What lines below hold the string "caption"? Copy them all.

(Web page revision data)
——

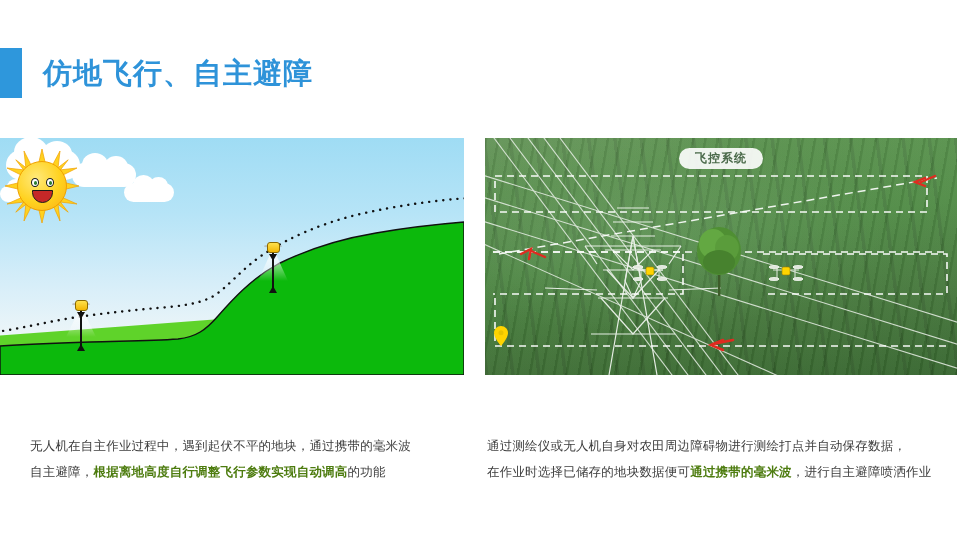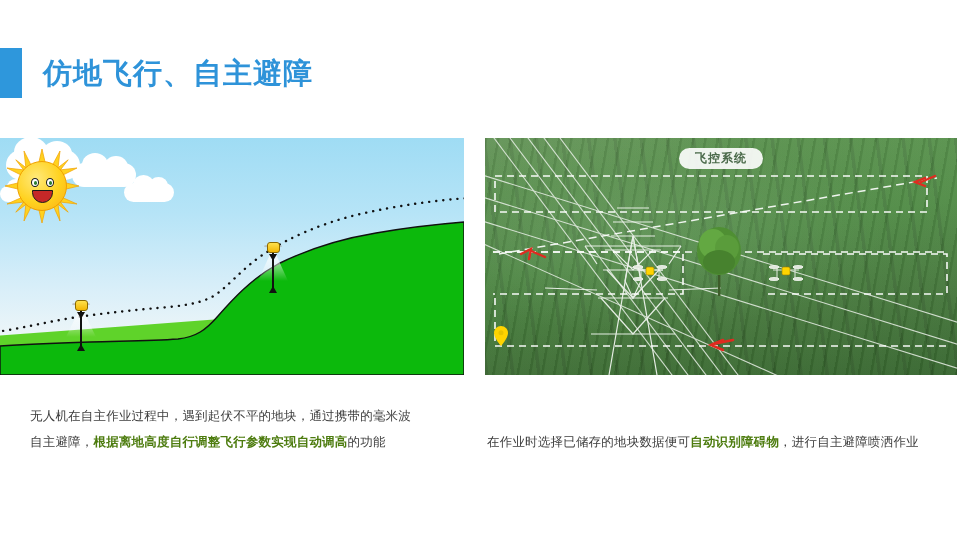--- a/index.html
+++ b/index.html
@@ -253,6 +253,7 @@
     color: #3d3d3d;
     line-height: 2.05;
     letter-spacing: 0.2px;
+    margin-top: 30px;
   }
   .caption-left  { left: 30px;  top: 404px; width: 420px; }
   .caption-right { left: 487px; top: 404px; width: 462px; }

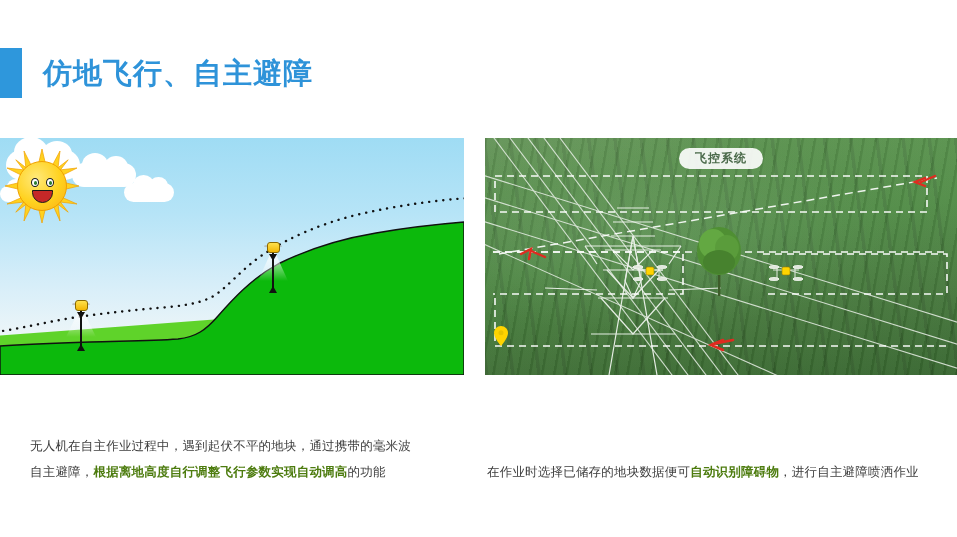--- a/index.html
+++ b/index.html
@@ -464,7 +464,7 @@
 </div>
 
 <div class="caption caption-right">
-  <br>
+  <span>通过测绘仪或无人机自身对农田周边障碍物进行测绘打点并自动保存数据，</span><br>
   <span>在作业时选择已储存的地块数据便可</span><b>自动识别障碍物</b><span>，进行自主避障喷洒作业</span>
 </div>
 

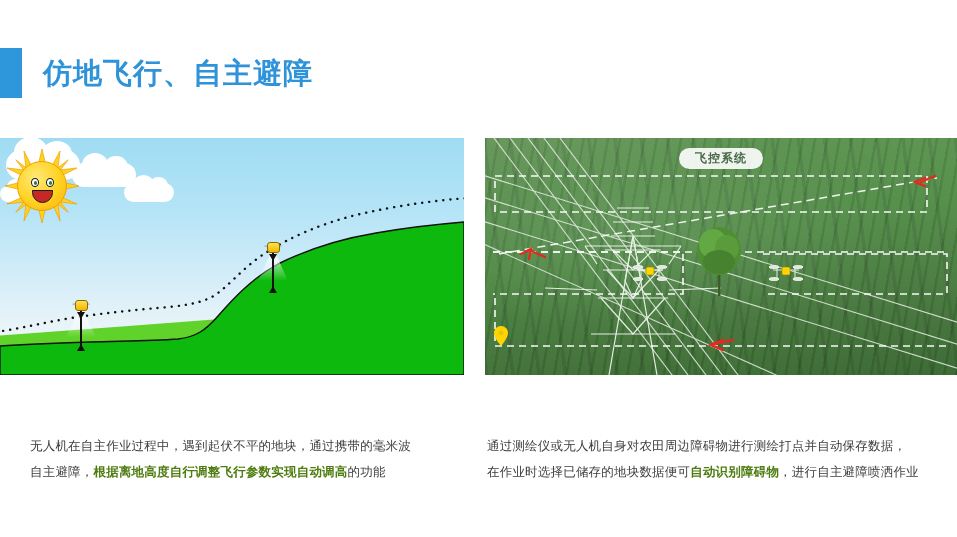--- a/index.html
+++ b/index.html
@@ -465,7 +465,7 @@
 
 <div class="caption caption-right">
   <span>通过测绘仪或无人机自身对农田周边障碍物进行测绘打点并自动保存数据，</span><br>
-  <span>在作业时选择已储存的地块数据便可</span><b>自动识别障碍物</b><span>，进行自主避障喷洒作业</span>
+  <span>在作业时选择已储存的地块数据便可</span><b>通过携带的毫米波</b><span>，进行自主避障喷洒作业</span>
 </div>
 
 </body></html>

——

▸ Answer for this exercise
   .caption-left  { left: 30px;  top: 404px; width: 420px; }
   .caption-right { left: 487px; top: 404px; width: 462px; }
 <div class="caption caption-right">
 <div class="caption caption-right">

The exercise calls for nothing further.